## Provided records
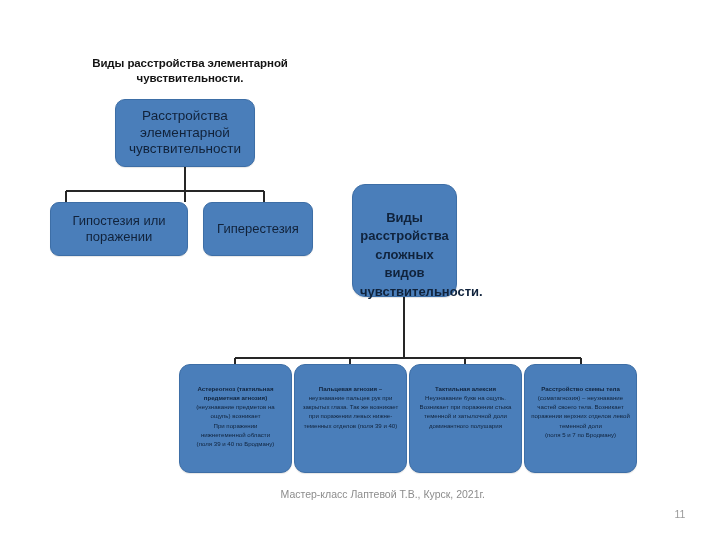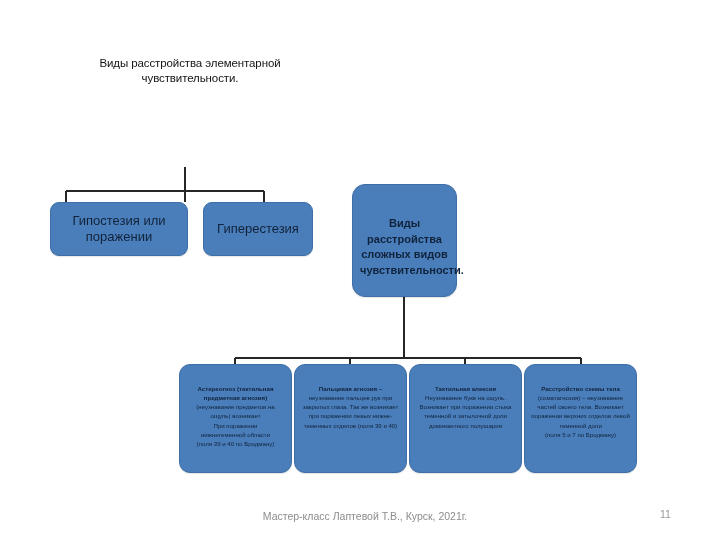"Виды расстройства элементарной" .slide-title { font-weight: normal -> bold }
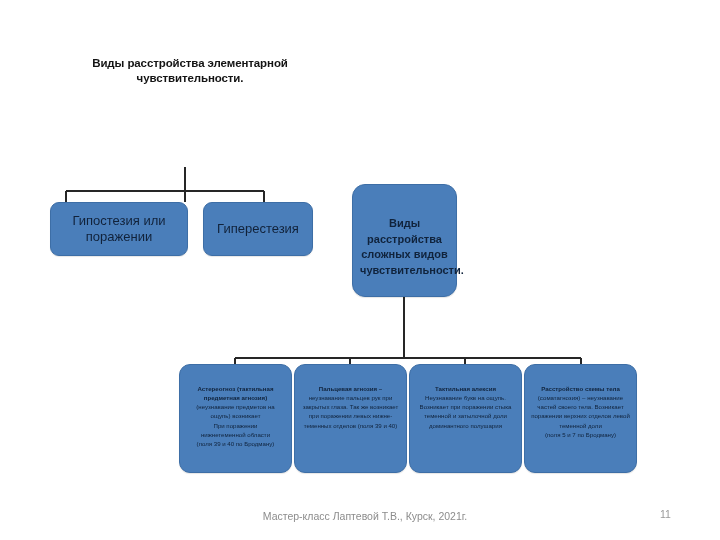"Расстройства" div.node { html: none -> <div> <span>Расстройства элементарной чувствительности</span> </div> }
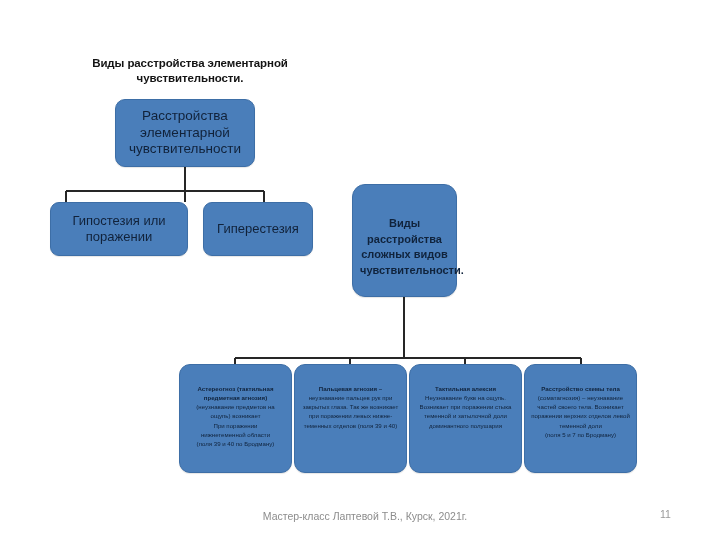"Виды расстройства" .node--complex .node-text { font-size: 11px -> 13px; margin-top: 31px -> 24px }
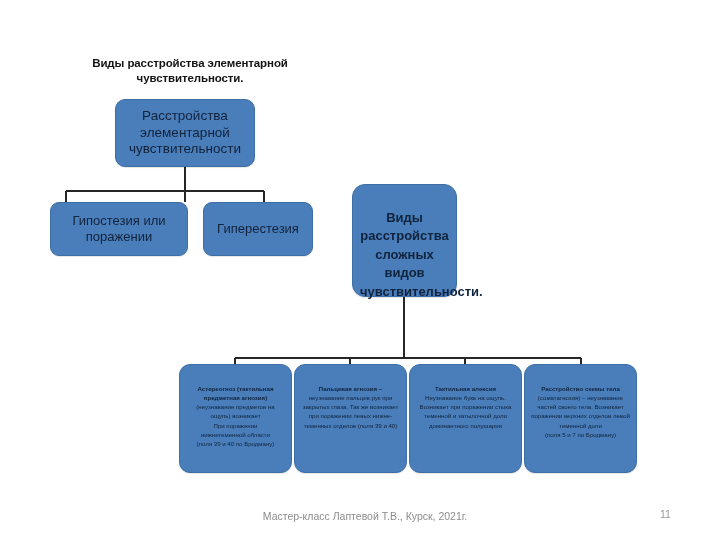"Мастер-класс Лаптевой Т.В., Курск," .footer-note { text-align: center -> right; top: 510px -> 488px }
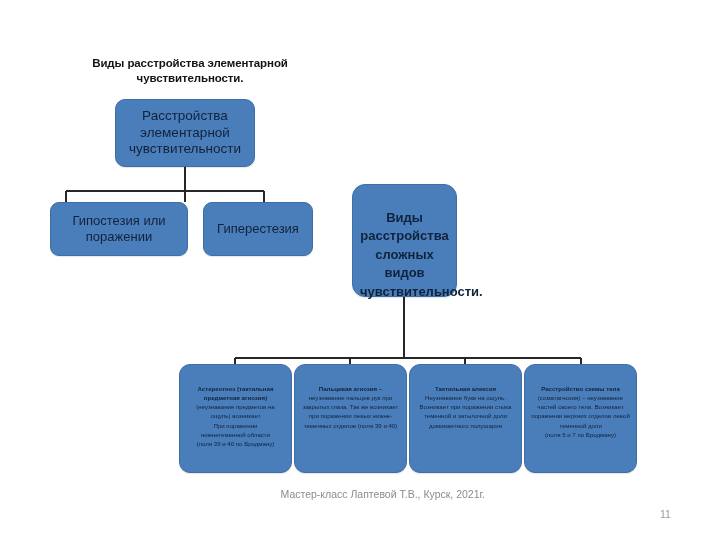"11" .footer-page { text-align: left -> center }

## What this task involves
An exact copy of all entries is needed, with no pictures in it.

## Solution to this task
"Виды расстройства элементарной" .slide-title { font-weight: normal -> bold }
"Расстройства" div.node { html: none -> <div> <span>Расстройства элементарной чувствительности</span> </div> }
"Виды расстройства" .node--complex .node-text { font-size: 11px -> 13px; margin-top: 31px -> 24px }
"Мастер-класс Лаптевой Т.В., Курск," .footer-note { text-align: center -> right; top: 510px -> 488px }
"11" .footer-page { text-align: left -> center }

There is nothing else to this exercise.